2. Form a plan for the first two rounds based on your draft position. This is an underrated and, I believe, not oft-talked about strategy. You should have three players targeted for each of your first two picks (and even three). These picks are the least susceptible to runs and also can really dictate what direction you take the draft in the subsequent 6-7 rounds.

Let's break this down; if you draw,

picks 1-5 first round: 1st pick: rated as 4-5 category stud, 2nd/3rd pick: best 5 category player available, high average, high power outfielder, or top 5 pitcher

picks 6-12 first round: 1st pick: best 5 category player available, high average/high power guy, or Johan Santana, 2nd/3rd pick: should not choose a 2nd pitcher

In these picks, you want cornerstone players; players to build (based on their stats) your team around.

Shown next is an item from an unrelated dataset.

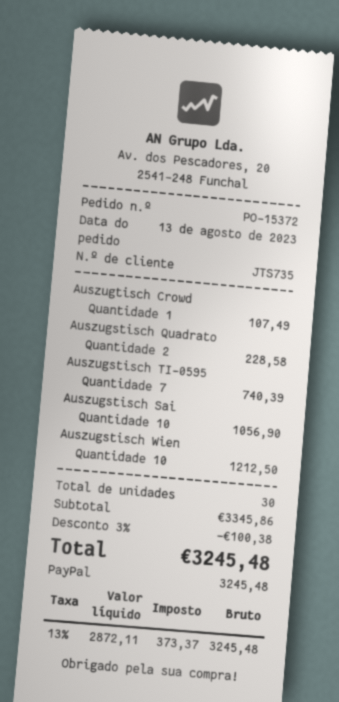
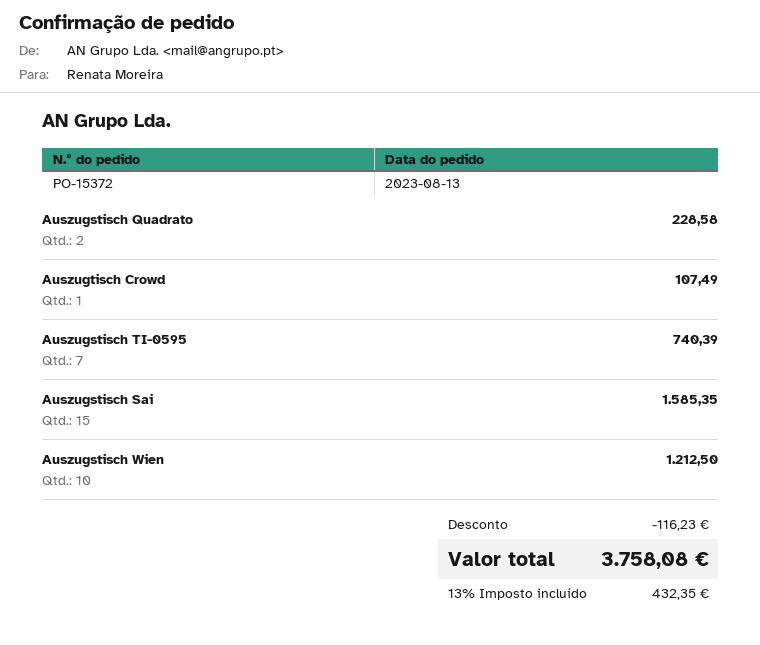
Auszugstisch Sai: 10 for 1056.90 -> 15 for 1585.35
discount: 100.38 -> 116.23
tax: 13% = 373.37 -> 13% = 432.35
total: 3245.48 -> 3758.08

3. Do not overvalue starting pitching. Pitching is important; after all, it is half the stats you have to keep track of. Drafting too many pitchers early really does put you at a disadvantage for filling in the rest of the positions. Depending on the draft itself, I usually end up with 2-3 starting pitchers in the first 8 rounds. You woud be surprised who drops to the 8th round in a given draft. (examples include Mark Prior: 2003, Jason Schmidt: 2004, Josh Beckett: 2007)

4. Don't jump on the closer train first. All that matters with closers is saves and job security (including injury possibility). Draft accordingly. I typically draft one closer in the first 10 rounds. (Mariano Rivera in round 9 last year). Then, I target 2-3 more during the draft. If that doesn't work, target a high innings/high strikeout middle reliever approximately round 16-19.

5. Know your sleepers. What is a sleeper? A sleeper is someone who is drafted lower than their perceived value. Target the rounds in which you want your sleepers. You may have to overreach by 1-3 rounds because other people may target the same ones. For example, I wanted Josh Hamilton in the 15th round (worked in one draft, he was drafted in the 11th round in the other).

6. Catchers....meh. I'm not a big catcher fan. Only Mauer, McCann, and Martin are top guys, but their perceived value is too high (4th round) for what they ultimately give you. Take the hit at the position and draft someone who won't hurt your batting average or better yet, is eligible to play at another position.